Embora com indicadores que revelam um alto grau de desenvolvimento, Ibiporã ainda tem particularidades típicas de pequenas cidades do interior no século passado. Um exemplo é a entrega de leite diretamente pelo produtor nas casas dos consumidores, sem passar por nenhum tipo de intermediário, seja o laticínio ou o revendedor no comércio.
  Apesar da ‘‘liberdade’’, os produtores não estão satisfeitos com esta situação que representa uma série de riscos para a atividade e estão dispostos a pasteurizar o leite que produzem. A forma como trabalham atualmente não é permitida por lei, mas há uma certa tolerância das autoridades locais porque a produção serve de sustento para quase duas dezenas de famílias no município.
  A vontade de mudar esta situação começou em 2005, depois de uma reunião entre produtores, representantes da prefeitura e técnicos da Emater, que sugeriram a formação de uma entidade para organizar a atividade. ‘‘Procuramos conscientizar os produtores de que o leite não poderia ser entregue daquela forma’’, diz Antonio Carlos Ulbrich, zootecnista da Emater.
  Os produtores resolveram, então, criar a Associação dos Produtores de Leite de Ibiporã, para a compra de equipamentos que iriam viabilizar a instalação do pequeno laticínio. A compra aconteceu, mas faltaram alguns detalhes no projeto original para viabilizar a obra. Por isso, o material está guardado na Fazenda Experimental do Iapar em Ibiporã à espera de uma definição. O impasse refletiu no interesse da categoria. No começo, a associação tinha 25 produtores e hoje este número caiu para 17.
  Mesmo com a boa vontade em todos os setores, o laticínio ainda não foi ativado por falta de recursos. De acordo com o presidente da associação, Valdevino Nunes Azevedo, seriam necessários entre R$ 20 mil a R$ 30 mil para ativar a ‘‘indústria’’. ‘‘Não é muito dinheiro, mas para nós que somos pequenos é um pouco pesado’’, diz o produtor.
  O extensionista da Emater afirma que atualmente os produtores retiram 600 litros de leite por dia, mas ele está certo que esta quantidade vai aumentar assim que o laticínio entrar em operação. ‘‘Tenho certeza que quem tem uma vaquinha e puder aumentar, vai passar para duas ou três, porque vai ter onde beneficiar o seu produto, que terá um comércio garantido’’, diz Ulbrich. Ele lembra que só os programas oficiais existentes em Ibiporã consomem cerca de 1,2 mil litros de leite por dia.

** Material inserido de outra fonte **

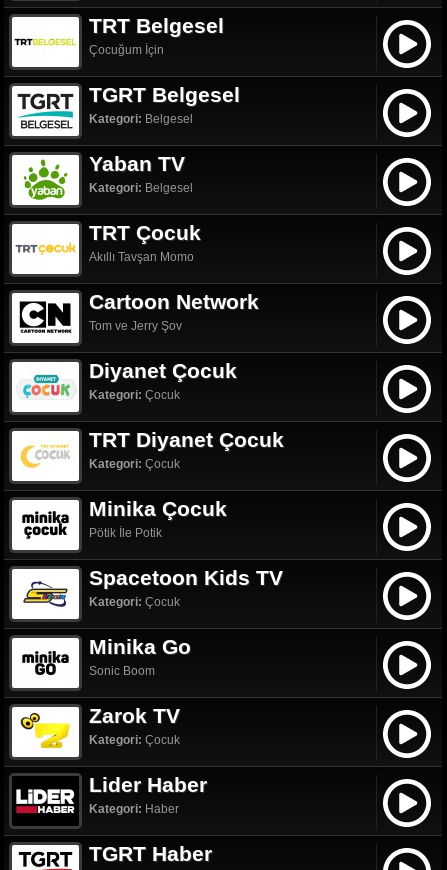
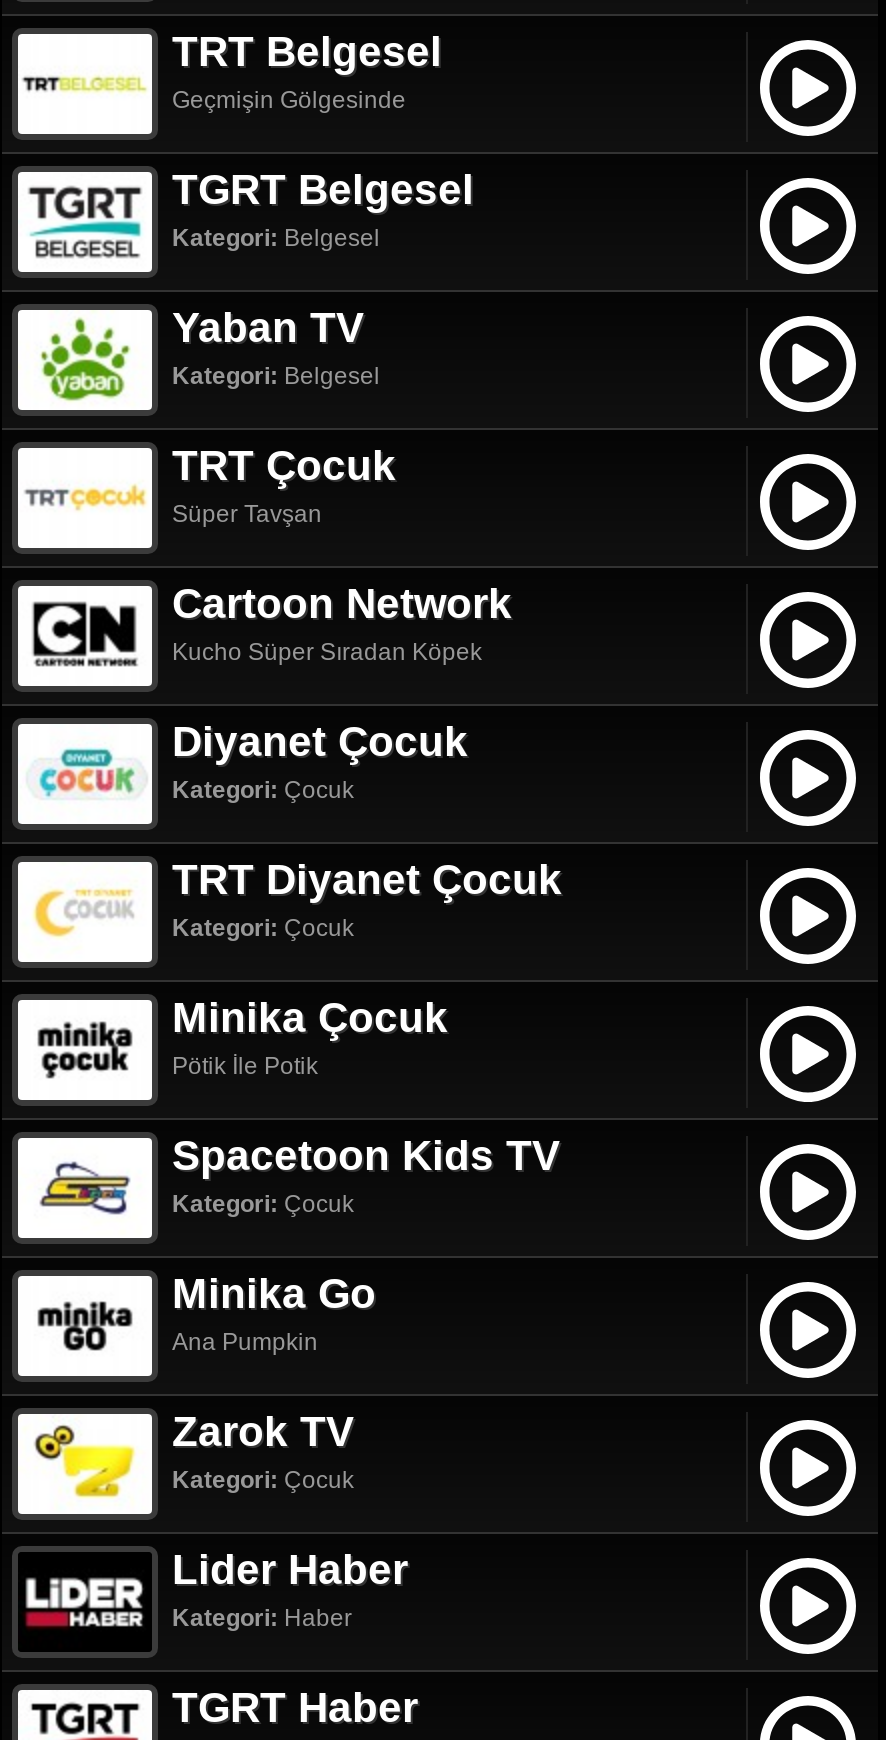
- Çocuğum İçin
+ Geçmişin Gölgesinde

- Akıllı Tavşan Momo
+ Süper Tavşan

- Tom ve Jerry Şov
+ Kucho Süper Sıradan Köpek

- Sonic Boom
+ Ana Pumpkin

  Enquanto o laticínio não vem, o produtor Orlando Aguiar carrega seu fusca azul todo dia com 50 litros de leite para fazer a entrega em sua ‘‘linha’’. Aguiar tem 40 clientes regulares, um deles o caminhoneiro Robson de Moraes que tem dois filhos, um de 3 anos e outro de apenas 3 meses, que se alimenta apenas do leite materno, no momento. Moraes pega dois litros de leite três vezes por semana e paga R$ 40,00 por mês, o que corresponde a R$ 1,50 o litro.

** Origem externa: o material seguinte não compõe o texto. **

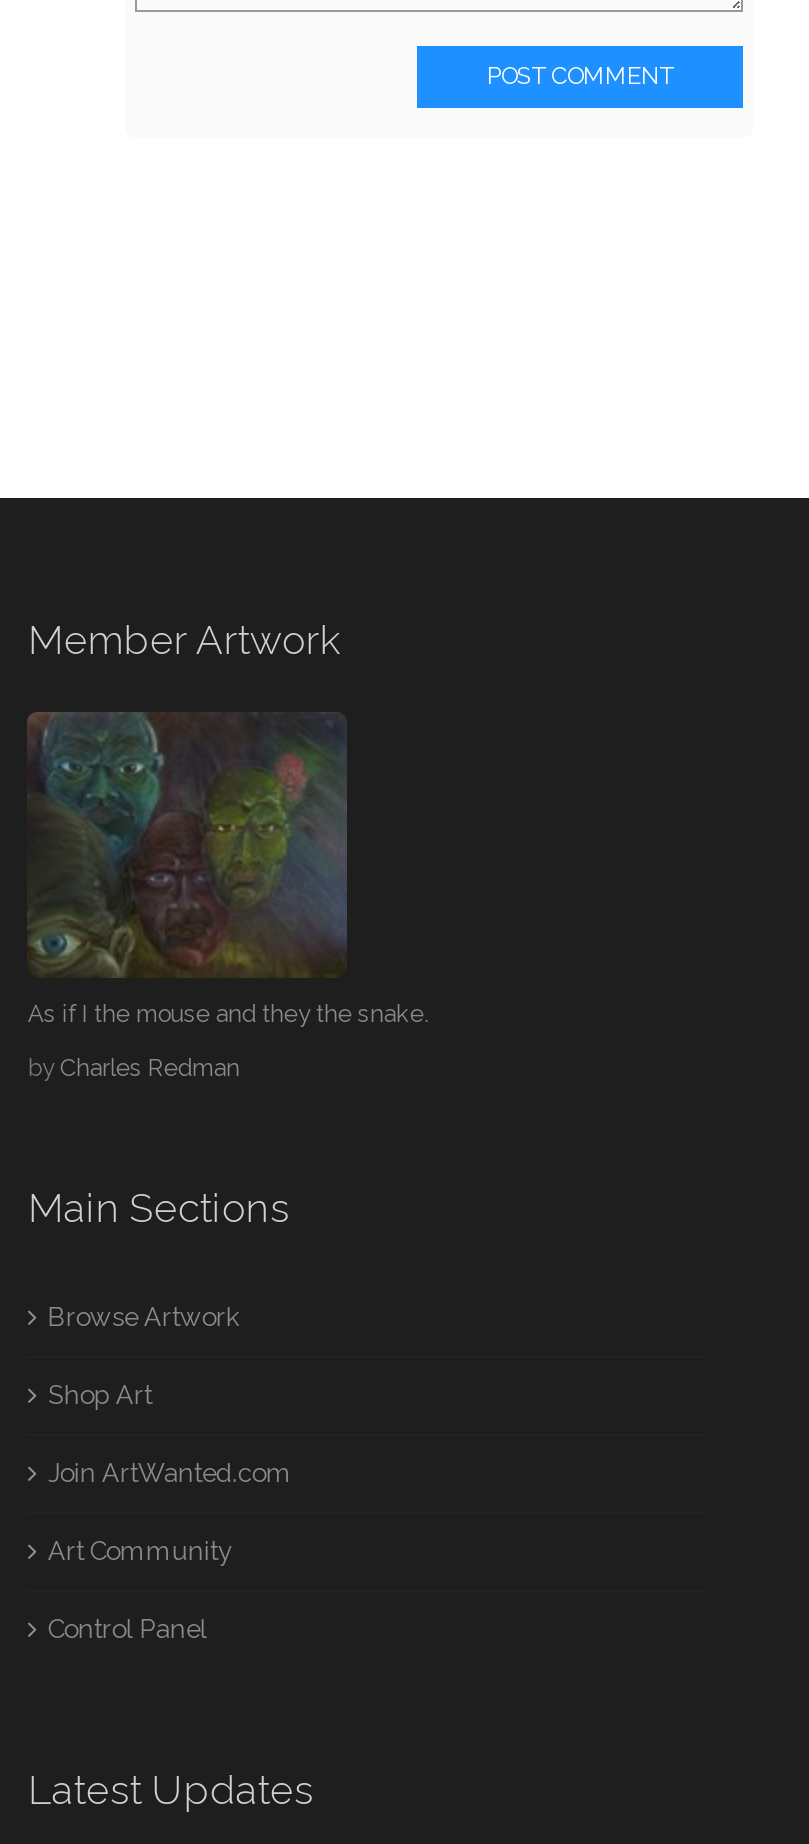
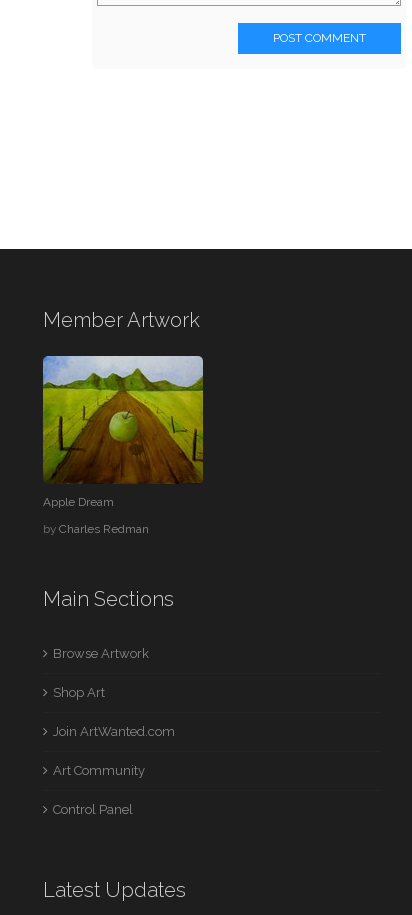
- [image]
- As if I the mouse and they the snake.
+ [image]
+ Apple Dream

  O presidente da associação afirma que poderia aumentar a produção atual, também de 50 litros por dia, mas não o faz porque não teria para quem vender o excedente. Mesmo tendo uma pequena propriedade, ele colocou uma ordenha mecânica para retirar o leite das quatro vacas e toma todos os cuidados sanitários e com a higiene do local.
  Ele está confiante que o laticínio poderá ser ativado em breve e que outros produtores vão ingressar na associação assim que a nova indústria entrar em funcionamento.